**DATA EXTRACT**
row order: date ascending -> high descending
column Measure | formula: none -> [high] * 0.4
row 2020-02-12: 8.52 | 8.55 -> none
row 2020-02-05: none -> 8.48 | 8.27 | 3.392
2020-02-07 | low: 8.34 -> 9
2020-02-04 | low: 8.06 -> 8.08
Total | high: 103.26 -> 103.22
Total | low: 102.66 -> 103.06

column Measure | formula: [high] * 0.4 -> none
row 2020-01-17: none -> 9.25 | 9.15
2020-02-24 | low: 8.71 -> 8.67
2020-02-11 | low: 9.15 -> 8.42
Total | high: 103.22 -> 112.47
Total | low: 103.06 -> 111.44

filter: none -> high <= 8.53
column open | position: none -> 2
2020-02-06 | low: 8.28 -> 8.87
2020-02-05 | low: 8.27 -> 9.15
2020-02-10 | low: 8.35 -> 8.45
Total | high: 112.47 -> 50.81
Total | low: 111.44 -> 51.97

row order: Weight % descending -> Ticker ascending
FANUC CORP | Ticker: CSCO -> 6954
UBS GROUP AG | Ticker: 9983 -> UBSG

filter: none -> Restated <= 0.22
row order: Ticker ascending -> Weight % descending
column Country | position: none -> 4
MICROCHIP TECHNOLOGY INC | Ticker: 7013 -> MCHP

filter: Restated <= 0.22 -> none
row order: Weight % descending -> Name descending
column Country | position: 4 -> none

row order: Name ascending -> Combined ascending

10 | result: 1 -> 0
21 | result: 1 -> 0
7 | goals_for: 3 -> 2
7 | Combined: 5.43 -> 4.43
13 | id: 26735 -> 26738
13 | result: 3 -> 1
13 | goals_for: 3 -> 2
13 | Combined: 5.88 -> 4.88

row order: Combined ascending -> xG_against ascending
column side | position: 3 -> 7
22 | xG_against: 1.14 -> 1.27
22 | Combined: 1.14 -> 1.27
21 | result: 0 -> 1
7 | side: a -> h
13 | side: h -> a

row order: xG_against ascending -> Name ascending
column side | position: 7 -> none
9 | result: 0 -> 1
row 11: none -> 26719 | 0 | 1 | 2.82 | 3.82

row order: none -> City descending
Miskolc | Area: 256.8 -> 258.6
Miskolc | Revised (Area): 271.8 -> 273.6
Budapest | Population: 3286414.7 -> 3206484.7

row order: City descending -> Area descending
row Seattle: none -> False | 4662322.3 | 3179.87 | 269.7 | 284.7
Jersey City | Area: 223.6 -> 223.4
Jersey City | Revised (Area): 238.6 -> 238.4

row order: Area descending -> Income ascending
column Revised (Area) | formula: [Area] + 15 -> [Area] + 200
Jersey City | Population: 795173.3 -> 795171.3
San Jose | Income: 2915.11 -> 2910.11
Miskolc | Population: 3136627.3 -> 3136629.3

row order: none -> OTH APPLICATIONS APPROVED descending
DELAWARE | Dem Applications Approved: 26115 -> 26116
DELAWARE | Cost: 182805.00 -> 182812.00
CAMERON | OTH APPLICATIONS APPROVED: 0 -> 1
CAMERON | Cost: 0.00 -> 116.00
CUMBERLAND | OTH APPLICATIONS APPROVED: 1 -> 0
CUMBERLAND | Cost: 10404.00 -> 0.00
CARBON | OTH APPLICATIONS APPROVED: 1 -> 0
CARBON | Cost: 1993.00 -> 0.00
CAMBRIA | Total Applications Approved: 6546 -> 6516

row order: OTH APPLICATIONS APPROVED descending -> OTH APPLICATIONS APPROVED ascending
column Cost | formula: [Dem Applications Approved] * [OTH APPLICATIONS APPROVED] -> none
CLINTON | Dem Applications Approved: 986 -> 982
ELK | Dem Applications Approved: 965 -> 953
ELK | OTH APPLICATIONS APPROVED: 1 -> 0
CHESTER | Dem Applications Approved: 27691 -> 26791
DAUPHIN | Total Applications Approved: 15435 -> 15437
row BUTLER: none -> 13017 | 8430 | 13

**PROBLEM REQUIREMENTS**
Could you set down every record exactly as given?

**PROBLEM SOLUTION**
row order: date ascending -> high descending
column Measure | formula: none -> [high] * 0.4
row 2020-02-12: 8.52 | 8.55 -> none
row 2020-02-05: none -> 8.48 | 8.27 | 3.392
2020-02-07 | low: 8.34 -> 9
2020-02-04 | low: 8.06 -> 8.08
Total | high: 103.26 -> 103.22
Total | low: 102.66 -> 103.06

column Measure | formula: [high] * 0.4 -> none
row 2020-01-17: none -> 9.25 | 9.15
2020-02-24 | low: 8.71 -> 8.67
2020-02-11 | low: 9.15 -> 8.42
Total | high: 103.22 -> 112.47
Total | low: 103.06 -> 111.44

filter: none -> high <= 8.53
column open | position: none -> 2
2020-02-06 | low: 8.28 -> 8.87
2020-02-05 | low: 8.27 -> 9.15
2020-02-10 | low: 8.35 -> 8.45
Total | high: 112.47 -> 50.81
Total | low: 111.44 -> 51.97

row order: Weight % descending -> Ticker ascending
FANUC CORP | Ticker: CSCO -> 6954
UBS GROUP AG | Ticker: 9983 -> UBSG

filter: none -> Restated <= 0.22
row order: Ticker ascending -> Weight % descending
column Country | position: none -> 4
MICROCHIP TECHNOLOGY INC | Ticker: 7013 -> MCHP

filter: Restated <= 0.22 -> none
row order: Weight % descending -> Name descending
column Country | position: 4 -> none

row order: Name ascending -> Combined ascending

10 | result: 1 -> 0
21 | result: 1 -> 0
7 | goals_for: 3 -> 2
7 | Combined: 5.43 -> 4.43
13 | id: 26735 -> 26738
13 | result: 3 -> 1
13 | goals_for: 3 -> 2
13 | Combined: 5.88 -> 4.88

row order: Combined ascending -> xG_against ascending
column side | position: 3 -> 7
22 | xG_against: 1.14 -> 1.27
22 | Combined: 1.14 -> 1.27
21 | result: 0 -> 1
7 | side: a -> h
13 | side: h -> a

row order: xG_against ascending -> Name ascending
column side | position: 7 -> none
9 | result: 0 -> 1
row 11: none -> 26719 | 0 | 1 | 2.82 | 3.82

row order: none -> City descending
Miskolc | Area: 256.8 -> 258.6
Miskolc | Revised (Area): 271.8 -> 273.6
Budapest | Population: 3286414.7 -> 3206484.7

row order: City descending -> Area descending
row Seattle: none -> False | 4662322.3 | 3179.87 | 269.7 | 284.7
Jersey City | Area: 223.6 -> 223.4
Jersey City | Revised (Area): 238.6 -> 238.4

row order: Area descending -> Income ascending
column Revised (Area) | formula: [Area] + 15 -> [Area] + 200
Jersey City | Population: 795173.3 -> 795171.3
San Jose | Income: 2915.11 -> 2910.11
Miskolc | Population: 3136627.3 -> 3136629.3

row order: none -> OTH APPLICATIONS APPROVED descending
DELAWARE | Dem Applications Approved: 26115 -> 26116
DELAWARE | Cost: 182805.00 -> 182812.00
CAMERON | OTH APPLICATIONS APPROVED: 0 -> 1
CAMERON | Cost: 0.00 -> 116.00
CUMBERLAND | OTH APPLICATIONS APPROVED: 1 -> 0
CUMBERLAND | Cost: 10404.00 -> 0.00
CARBON | OTH APPLICATIONS APPROVED: 1 -> 0
CARBON | Cost: 1993.00 -> 0.00
CAMBRIA | Total Applications Approved: 6546 -> 6516

row order: OTH APPLICATIONS APPROVED descending -> OTH APPLICATIONS APPROVED ascending
column Cost | formula: [Dem Applications Approved] * [OTH APPLICATIONS APPROVED] -> none
CLINTON | Dem Applications Approved: 986 -> 982
ELK | Dem Applications Approved: 965 -> 953
ELK | OTH APPLICATIONS APPROVED: 1 -> 0
CHESTER | Dem Applications Approved: 27691 -> 26791
DAUPHIN | Total Applications Approved: 15435 -> 15437
row BUTLER: none -> 13017 | 8430 | 13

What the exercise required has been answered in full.